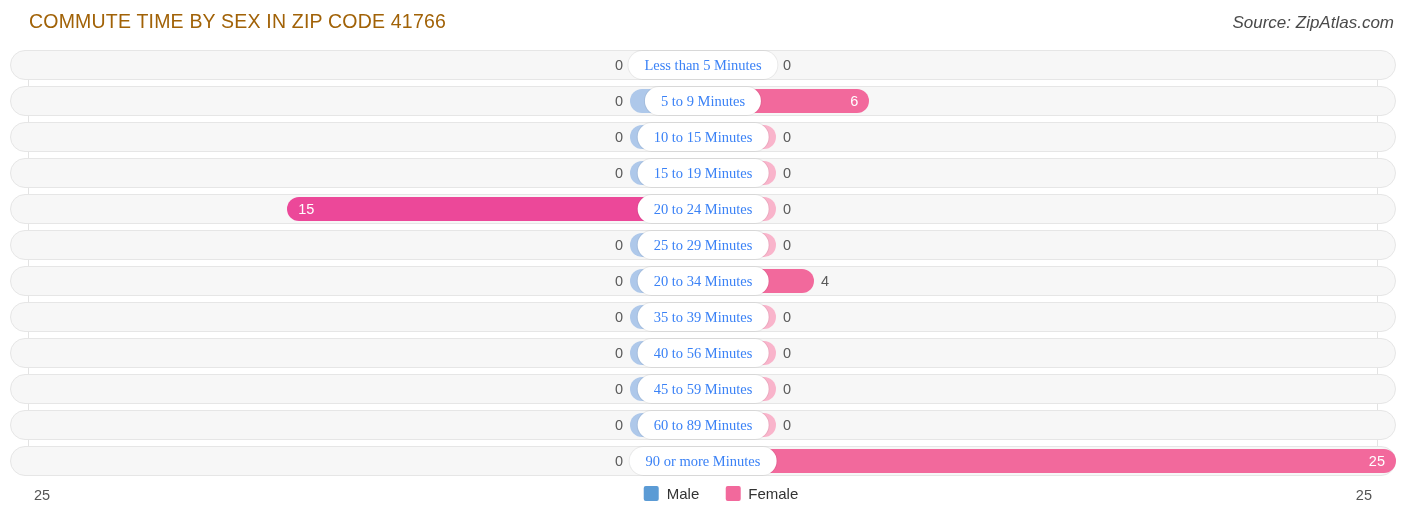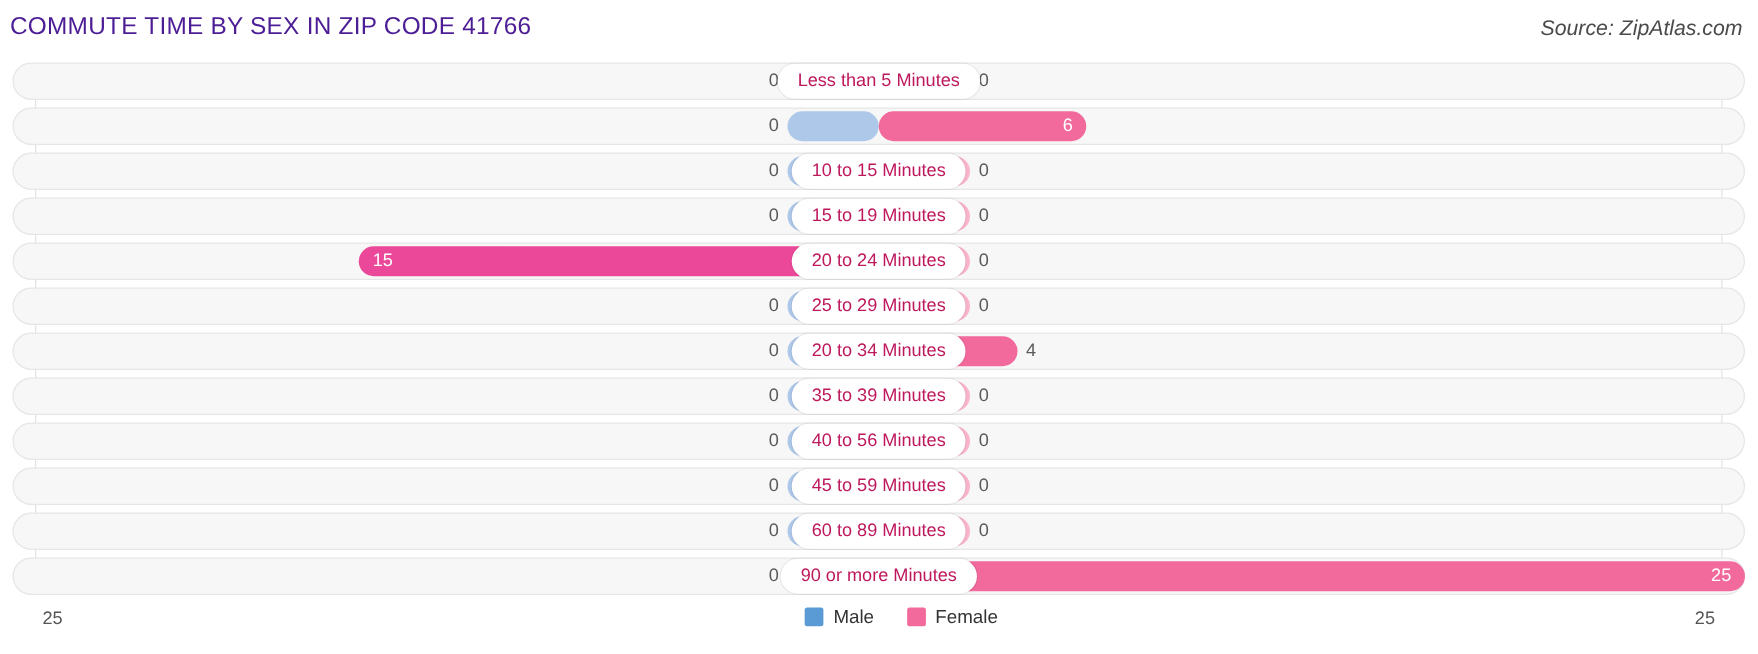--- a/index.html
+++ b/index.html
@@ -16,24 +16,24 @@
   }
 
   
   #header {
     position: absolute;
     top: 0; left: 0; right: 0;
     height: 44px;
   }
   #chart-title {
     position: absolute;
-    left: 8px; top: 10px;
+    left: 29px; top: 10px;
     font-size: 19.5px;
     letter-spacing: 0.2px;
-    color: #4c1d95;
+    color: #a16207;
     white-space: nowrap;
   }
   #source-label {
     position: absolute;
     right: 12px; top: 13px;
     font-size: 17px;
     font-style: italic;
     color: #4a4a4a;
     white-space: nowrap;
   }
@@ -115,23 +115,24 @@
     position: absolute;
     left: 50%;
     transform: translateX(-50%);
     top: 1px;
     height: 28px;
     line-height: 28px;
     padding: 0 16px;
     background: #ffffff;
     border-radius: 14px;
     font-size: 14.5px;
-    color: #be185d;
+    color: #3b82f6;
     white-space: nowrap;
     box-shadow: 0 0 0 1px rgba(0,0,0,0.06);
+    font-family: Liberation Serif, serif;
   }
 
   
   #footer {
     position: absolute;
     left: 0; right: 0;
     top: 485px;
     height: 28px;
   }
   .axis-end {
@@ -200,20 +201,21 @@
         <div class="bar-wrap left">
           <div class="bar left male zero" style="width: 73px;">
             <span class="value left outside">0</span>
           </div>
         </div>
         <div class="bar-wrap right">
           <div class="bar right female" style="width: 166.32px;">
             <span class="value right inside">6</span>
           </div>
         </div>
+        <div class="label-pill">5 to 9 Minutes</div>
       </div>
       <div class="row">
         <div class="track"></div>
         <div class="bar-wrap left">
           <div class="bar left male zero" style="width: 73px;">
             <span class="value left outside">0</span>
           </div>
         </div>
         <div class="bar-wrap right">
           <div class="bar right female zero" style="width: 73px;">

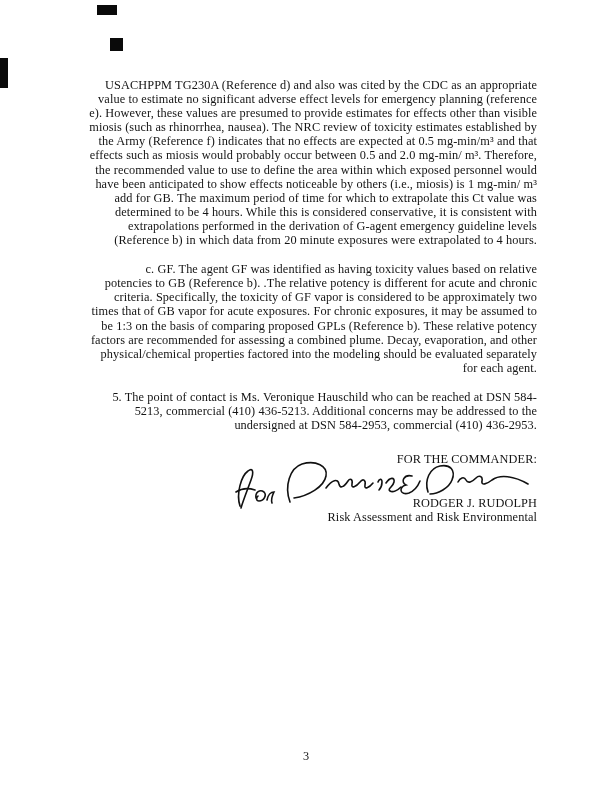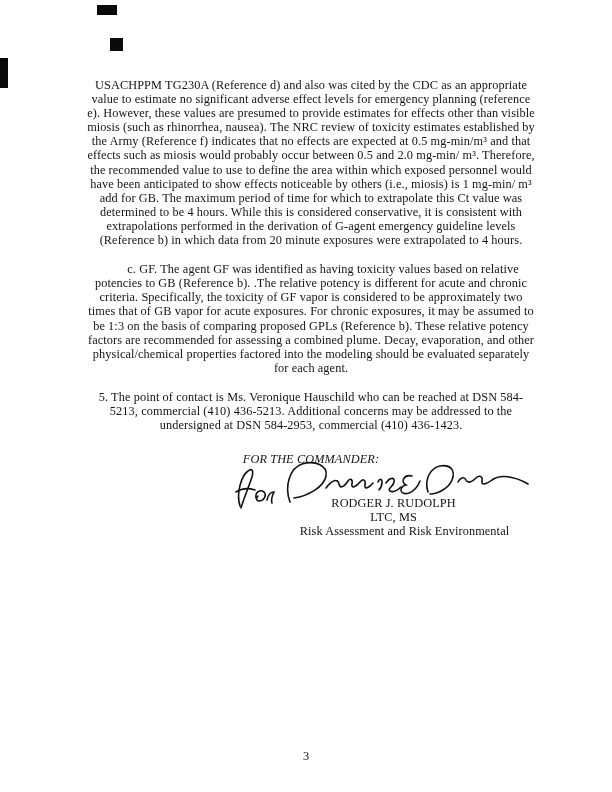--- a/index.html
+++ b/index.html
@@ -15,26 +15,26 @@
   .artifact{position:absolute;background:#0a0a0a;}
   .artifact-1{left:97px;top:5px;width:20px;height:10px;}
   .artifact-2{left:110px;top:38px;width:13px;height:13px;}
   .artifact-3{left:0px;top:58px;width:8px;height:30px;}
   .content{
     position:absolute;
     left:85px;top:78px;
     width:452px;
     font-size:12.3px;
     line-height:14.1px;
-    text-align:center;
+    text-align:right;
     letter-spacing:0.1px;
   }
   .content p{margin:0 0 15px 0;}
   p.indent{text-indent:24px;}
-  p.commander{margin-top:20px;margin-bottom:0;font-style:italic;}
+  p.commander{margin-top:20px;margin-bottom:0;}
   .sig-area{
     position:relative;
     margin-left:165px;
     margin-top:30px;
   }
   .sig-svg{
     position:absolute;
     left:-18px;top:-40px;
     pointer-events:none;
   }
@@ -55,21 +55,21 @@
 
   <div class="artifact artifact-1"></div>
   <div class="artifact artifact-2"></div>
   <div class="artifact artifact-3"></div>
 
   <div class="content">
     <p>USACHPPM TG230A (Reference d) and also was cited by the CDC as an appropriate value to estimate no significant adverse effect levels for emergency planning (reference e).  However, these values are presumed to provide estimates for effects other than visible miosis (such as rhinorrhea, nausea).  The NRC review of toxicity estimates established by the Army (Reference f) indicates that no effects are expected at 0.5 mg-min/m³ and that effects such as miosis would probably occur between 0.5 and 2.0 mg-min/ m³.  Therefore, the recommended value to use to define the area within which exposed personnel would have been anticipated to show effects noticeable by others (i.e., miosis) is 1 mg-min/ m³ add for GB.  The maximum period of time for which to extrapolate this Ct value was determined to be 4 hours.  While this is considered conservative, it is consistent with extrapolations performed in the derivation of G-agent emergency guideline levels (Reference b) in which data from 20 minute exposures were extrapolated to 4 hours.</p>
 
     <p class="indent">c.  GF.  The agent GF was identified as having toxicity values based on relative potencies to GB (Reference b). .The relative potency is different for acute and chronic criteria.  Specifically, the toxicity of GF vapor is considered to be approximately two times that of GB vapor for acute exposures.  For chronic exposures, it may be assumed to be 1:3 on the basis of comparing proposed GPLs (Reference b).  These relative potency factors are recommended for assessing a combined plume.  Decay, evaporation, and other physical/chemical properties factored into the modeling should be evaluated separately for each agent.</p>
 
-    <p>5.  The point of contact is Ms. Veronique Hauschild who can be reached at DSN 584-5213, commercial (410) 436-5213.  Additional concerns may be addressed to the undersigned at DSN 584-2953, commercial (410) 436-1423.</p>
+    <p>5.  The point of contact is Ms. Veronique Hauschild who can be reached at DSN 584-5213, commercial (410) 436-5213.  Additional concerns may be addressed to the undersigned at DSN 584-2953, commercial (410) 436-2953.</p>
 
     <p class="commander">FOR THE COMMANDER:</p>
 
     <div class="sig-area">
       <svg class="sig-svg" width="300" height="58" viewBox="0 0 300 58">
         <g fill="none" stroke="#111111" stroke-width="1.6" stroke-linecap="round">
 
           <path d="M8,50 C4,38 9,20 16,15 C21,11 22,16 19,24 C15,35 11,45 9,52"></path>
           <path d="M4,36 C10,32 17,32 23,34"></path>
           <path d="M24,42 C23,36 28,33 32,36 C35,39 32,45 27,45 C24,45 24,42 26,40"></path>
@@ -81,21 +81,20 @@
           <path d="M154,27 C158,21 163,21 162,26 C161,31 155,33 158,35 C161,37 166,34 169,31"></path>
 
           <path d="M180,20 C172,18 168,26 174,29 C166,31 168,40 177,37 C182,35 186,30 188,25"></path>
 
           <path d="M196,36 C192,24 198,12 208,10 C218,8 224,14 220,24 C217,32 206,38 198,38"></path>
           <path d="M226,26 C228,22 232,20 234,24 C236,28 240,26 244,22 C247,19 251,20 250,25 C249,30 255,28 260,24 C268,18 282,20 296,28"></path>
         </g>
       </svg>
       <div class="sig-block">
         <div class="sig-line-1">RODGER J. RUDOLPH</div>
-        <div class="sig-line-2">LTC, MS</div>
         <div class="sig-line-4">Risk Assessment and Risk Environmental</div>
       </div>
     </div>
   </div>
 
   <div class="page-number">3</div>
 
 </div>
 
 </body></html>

• • •

Return the data exactly. Pictures stay out.

--- a/index.html
+++ b/index.html
@@ -16,24 +16,24 @@
   }
 
   
   #header {
     position: absolute;
     top: 0; left: 0; right: 0;
     height: 44px;
   }
   #chart-title {
     position: absolute;
-    left: 8px; top: 10px;
+    left: 29px; top: 10px;
     font-size: 19.5px;
     letter-spacing: 0.2px;
-    color: #4c1d95;
+    color: #a16207;
     white-space: nowrap;
   }
   #source-label {
     position: absolute;
     right: 12px; top: 13px;
     font-size: 17px;
     font-style: italic;
     color: #4a4a4a;
     white-space: nowrap;
   }
@@ -115,23 +115,24 @@
     position: absolute;
     left: 50%;
     transform: translateX(-50%);
     top: 1px;
     height: 28px;
     line-height: 28px;
     padding: 0 16px;
     background: #ffffff;
     border-radius: 14px;
     font-size: 14.5px;
-    color: #be185d;
+    color: #3b82f6;
     white-space: nowrap;
     box-shadow: 0 0 0 1px rgba(0,0,0,0.06);
+    font-family: Liberation Serif, serif;
   }
 
   
   #footer {
     position: absolute;
     left: 0; right: 0;
     top: 485px;
     height: 28px;
   }
   .axis-end {
@@ -200,20 +201,21 @@
         <div class="bar-wrap left">
           <div class="bar left male zero" style="width: 73px;">
             <span class="value left outside">0</span>
           </div>
         </div>
         <div class="bar-wrap right">
           <div class="bar right female" style="width: 166.32px;">
             <span class="value right inside">6</span>
           </div>
         </div>
+        <div class="label-pill">5 to 9 Minutes</div>
       </div>
       <div class="row">
         <div class="track"></div>
         <div class="bar-wrap left">
           <div class="bar left male zero" style="width: 73px;">
             <span class="value left outside">0</span>
           </div>
         </div>
         <div class="bar-wrap right">
           <div class="bar right female zero" style="width: 73px;">

--- a/index.html
+++ b/index.html
@@ -15,26 +15,26 @@
   .artifact{position:absolute;background:#0a0a0a;}
   .artifact-1{left:97px;top:5px;width:20px;height:10px;}
   .artifact-2{left:110px;top:38px;width:13px;height:13px;}
   .artifact-3{left:0px;top:58px;width:8px;height:30px;}
   .content{
     position:absolute;
     left:85px;top:78px;
     width:452px;
     font-size:12.3px;
     line-height:14.1px;
-    text-align:center;
+    text-align:right;
     letter-spacing:0.1px;
   }
   .content p{margin:0 0 15px 0;}
   p.indent{text-indent:24px;}
-  p.commander{margin-top:20px;margin-bottom:0;font-style:italic;}
+  p.commander{margin-top:20px;margin-bottom:0;}
   .sig-area{
     position:relative;
     margin-left:165px;
     margin-top:30px;
   }
   .sig-svg{
     position:absolute;
     left:-18px;top:-40px;
     pointer-events:none;
   }
@@ -55,21 +55,21 @@
 
   <div class="artifact artifact-1"></div>
   <div class="artifact artifact-2"></div>
   <div class="artifact artifact-3"></div>
 
   <div class="content">
     <p>USACHPPM TG230A (Reference d) and also was cited by the CDC as an appropriate value to estimate no significant adverse effect levels for emergency planning (reference e).  However, these values are presumed to provide estimates for effects other than visible miosis (such as rhinorrhea, nausea).  The NRC review of toxicity estimates established by the Army (Reference f) indicates that no effects are expected at 0.5 mg-min/m³ and that effects such as miosis would probably occur between 0.5 and 2.0 mg-min/ m³.  Therefore, the recommended value to use to define the area within which exposed personnel would have been anticipated to show effects noticeable by others (i.e., miosis) is 1 mg-min/ m³ add for GB.  The maximum period of time for which to extrapolate this Ct value was determined to be 4 hours.  While this is considered conservative, it is consistent with extrapolations performed in the derivation of G-agent emergency guideline levels (Reference b) in which data from 20 minute exposures were extrapolated to 4 hours.</p>
 
     <p class="indent">c.  GF.  The agent GF was identified as having toxicity values based on relative potencies to GB (Reference b). .The relative potency is different for acute and chronic criteria.  Specifically, the toxicity of GF vapor is considered to be approximately two times that of GB vapor for acute exposures.  For chronic exposures, it may be assumed to be 1:3 on the basis of comparing proposed GPLs (Reference b).  These relative potency factors are recommended for assessing a combined plume.  Decay, evaporation, and other physical/chemical properties factored into the modeling should be evaluated separately for each agent.</p>
 
-    <p>5.  The point of contact is Ms. Veronique Hauschild who can be reached at DSN 584-5213, commercial (410) 436-5213.  Additional concerns may be addressed to the undersigned at DSN 584-2953, commercial (410) 436-1423.</p>
+    <p>5.  The point of contact is Ms. Veronique Hauschild who can be reached at DSN 584-5213, commercial (410) 436-5213.  Additional concerns may be addressed to the undersigned at DSN 584-2953, commercial (410) 436-2953.</p>
 
     <p class="commander">FOR THE COMMANDER:</p>
 
     <div class="sig-area">
       <svg class="sig-svg" width="300" height="58" viewBox="0 0 300 58">
         <g fill="none" stroke="#111111" stroke-width="1.6" stroke-linecap="round">
 
           <path d="M8,50 C4,38 9,20 16,15 C21,11 22,16 19,24 C15,35 11,45 9,52"></path>
           <path d="M4,36 C10,32 17,32 23,34"></path>
           <path d="M24,42 C23,36 28,33 32,36 C35,39 32,45 27,45 C24,45 24,42 26,40"></path>
@@ -81,21 +81,20 @@
           <path d="M154,27 C158,21 163,21 162,26 C161,31 155,33 158,35 C161,37 166,34 169,31"></path>
 
           <path d="M180,20 C172,18 168,26 174,29 C166,31 168,40 177,37 C182,35 186,30 188,25"></path>
 
           <path d="M196,36 C192,24 198,12 208,10 C218,8 224,14 220,24 C217,32 206,38 198,38"></path>
           <path d="M226,26 C228,22 232,20 234,24 C236,28 240,26 244,22 C247,19 251,20 250,25 C249,30 255,28 260,24 C268,18 282,20 296,28"></path>
         </g>
       </svg>
       <div class="sig-block">
         <div class="sig-line-1">RODGER J. RUDOLPH</div>
-        <div class="sig-line-2">LTC, MS</div>
         <div class="sig-line-4">Risk Assessment and Risk Environmental</div>
       </div>
     </div>
   </div>
 
   <div class="page-number">3</div>
 
 </div>
 
 </body></html>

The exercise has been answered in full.